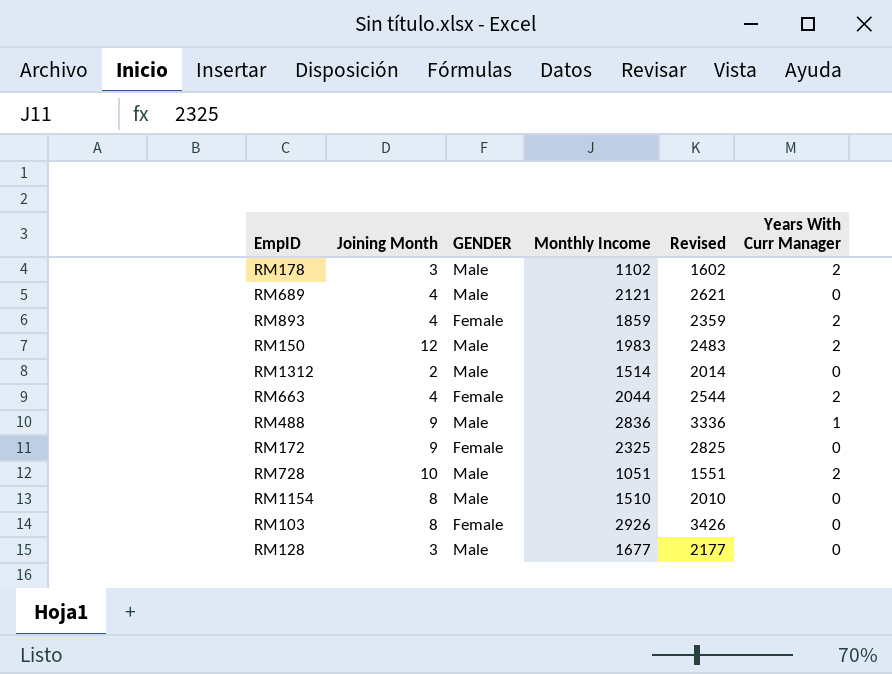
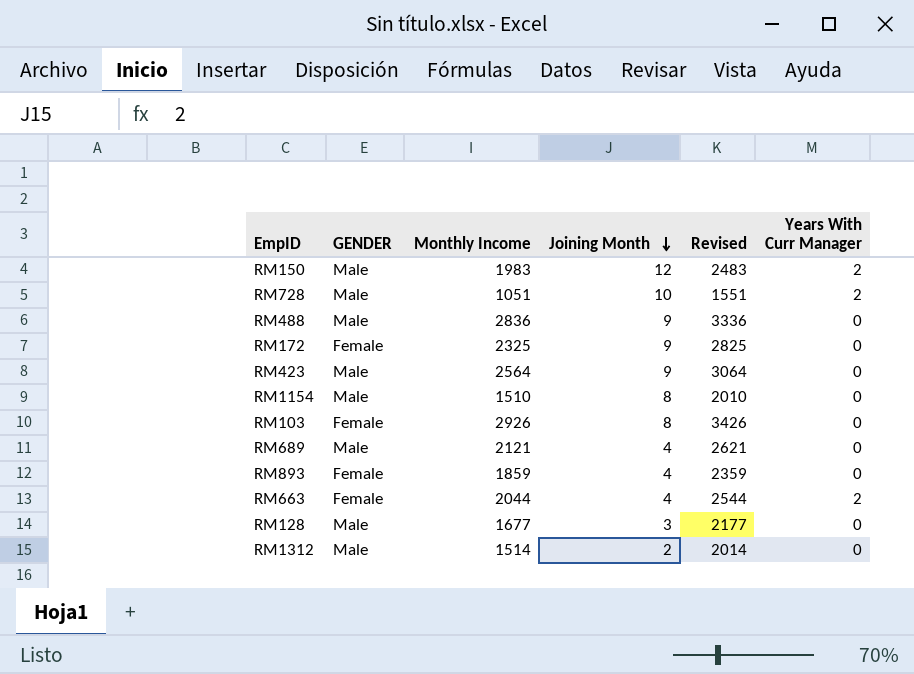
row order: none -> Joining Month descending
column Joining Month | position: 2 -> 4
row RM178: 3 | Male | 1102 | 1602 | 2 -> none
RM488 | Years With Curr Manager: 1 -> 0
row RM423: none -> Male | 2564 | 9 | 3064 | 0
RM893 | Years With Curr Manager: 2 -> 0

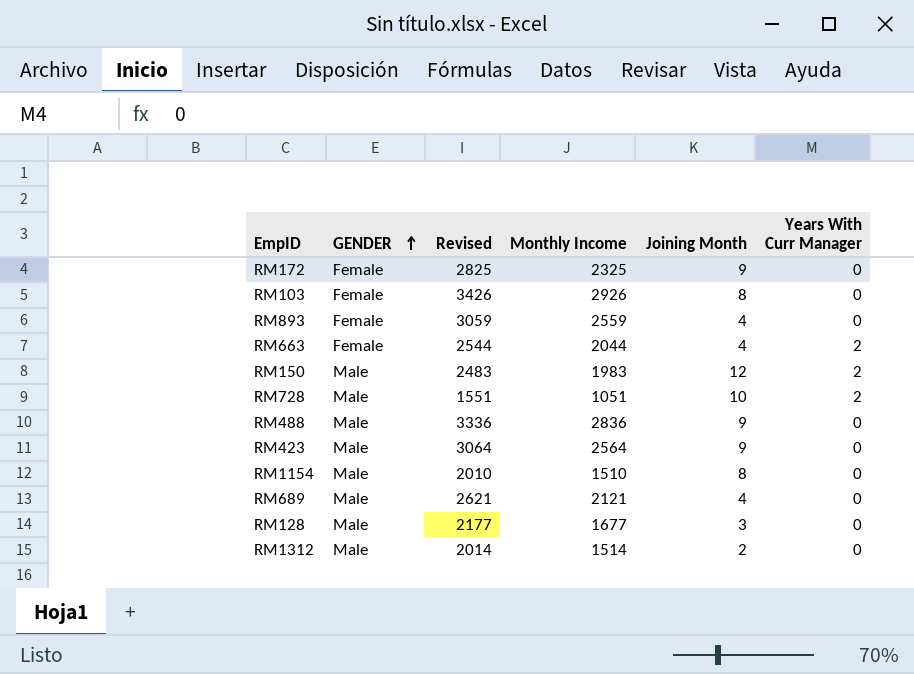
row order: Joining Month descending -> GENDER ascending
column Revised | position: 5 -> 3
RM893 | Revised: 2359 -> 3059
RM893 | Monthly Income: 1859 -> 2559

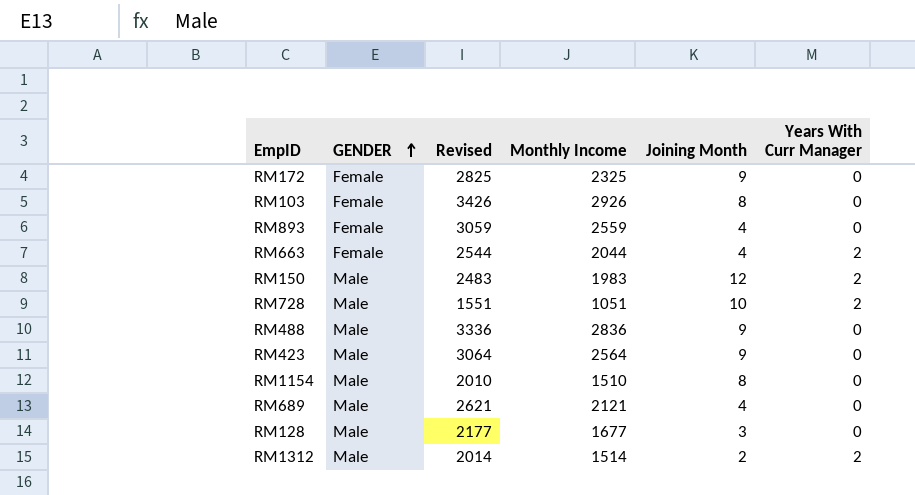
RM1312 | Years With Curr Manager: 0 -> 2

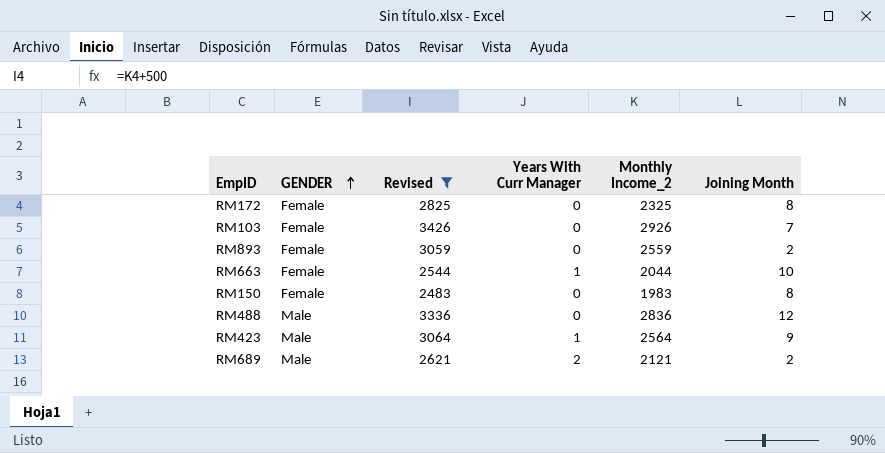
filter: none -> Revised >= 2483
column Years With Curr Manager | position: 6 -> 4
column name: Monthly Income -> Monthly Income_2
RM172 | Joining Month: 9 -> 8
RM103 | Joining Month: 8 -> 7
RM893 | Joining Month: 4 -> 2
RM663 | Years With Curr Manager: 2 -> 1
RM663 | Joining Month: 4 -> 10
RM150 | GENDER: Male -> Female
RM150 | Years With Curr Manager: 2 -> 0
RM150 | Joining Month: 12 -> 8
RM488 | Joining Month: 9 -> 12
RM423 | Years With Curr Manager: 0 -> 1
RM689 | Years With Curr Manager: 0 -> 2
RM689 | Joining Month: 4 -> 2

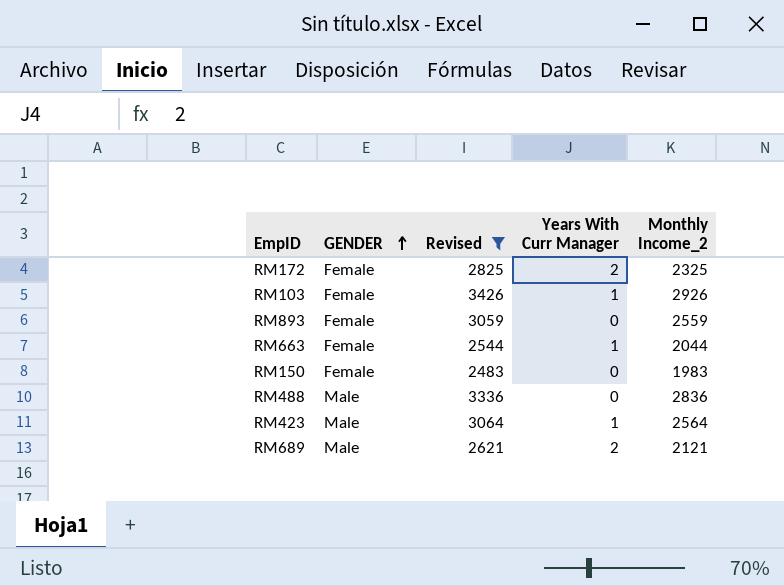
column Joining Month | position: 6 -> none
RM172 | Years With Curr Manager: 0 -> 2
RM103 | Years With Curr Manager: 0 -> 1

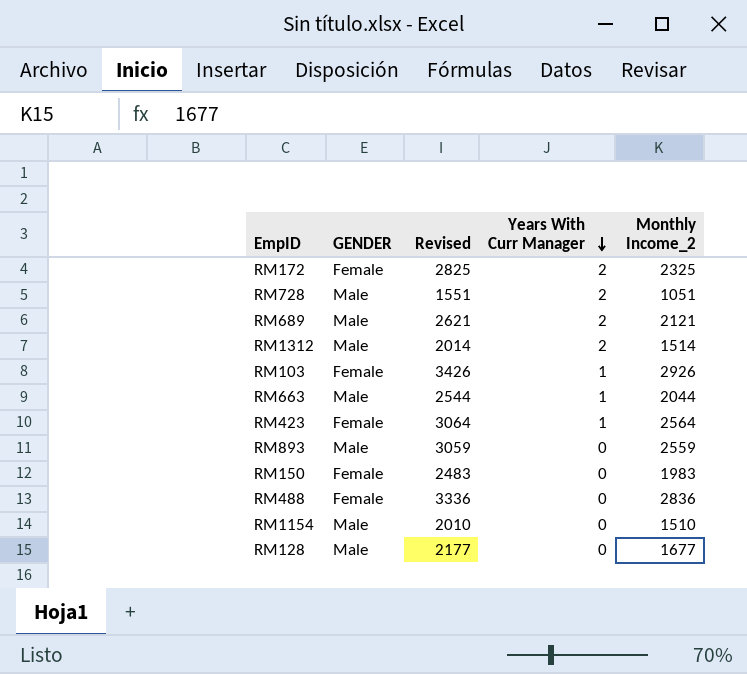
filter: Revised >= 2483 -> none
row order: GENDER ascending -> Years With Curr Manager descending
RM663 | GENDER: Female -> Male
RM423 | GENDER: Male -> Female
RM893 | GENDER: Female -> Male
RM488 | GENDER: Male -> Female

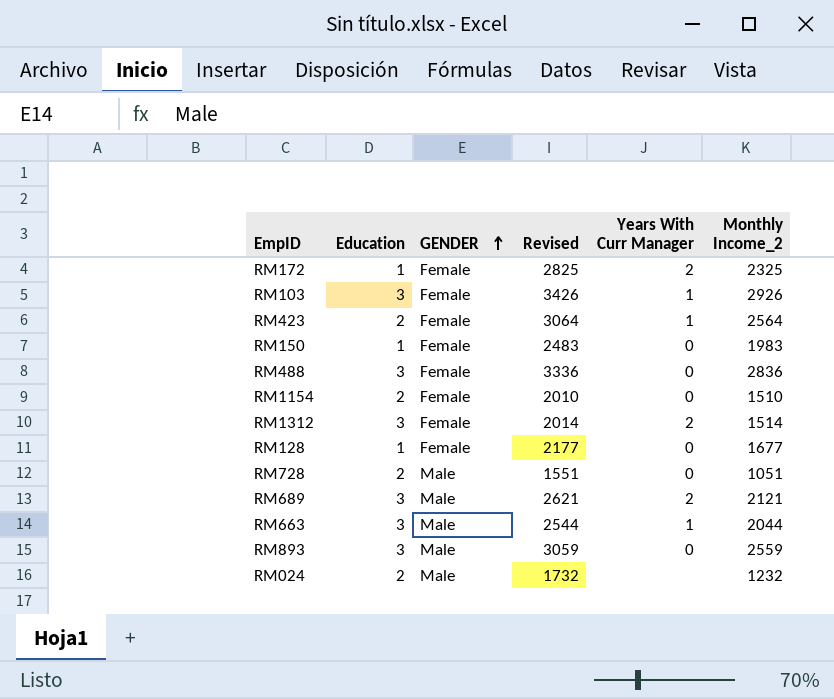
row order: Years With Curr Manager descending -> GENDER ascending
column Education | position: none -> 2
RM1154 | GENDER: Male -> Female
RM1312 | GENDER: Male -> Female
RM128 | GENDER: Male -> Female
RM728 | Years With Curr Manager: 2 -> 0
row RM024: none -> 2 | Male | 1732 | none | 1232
--
- _THE TASK_
Please list every line of the records that contains "Female".

- _ANSWER_
RM150 | GENDER: Male -> Female
RM663 | GENDER: Female -> Male
RM423 | GENDER: Male -> Female
RM893 | GENDER: Female -> Male
RM488 | GENDER: Male -> Female
RM1154 | GENDER: Male -> Female
RM1312 | GENDER: Male -> Female
RM128 | GENDER: Male -> Female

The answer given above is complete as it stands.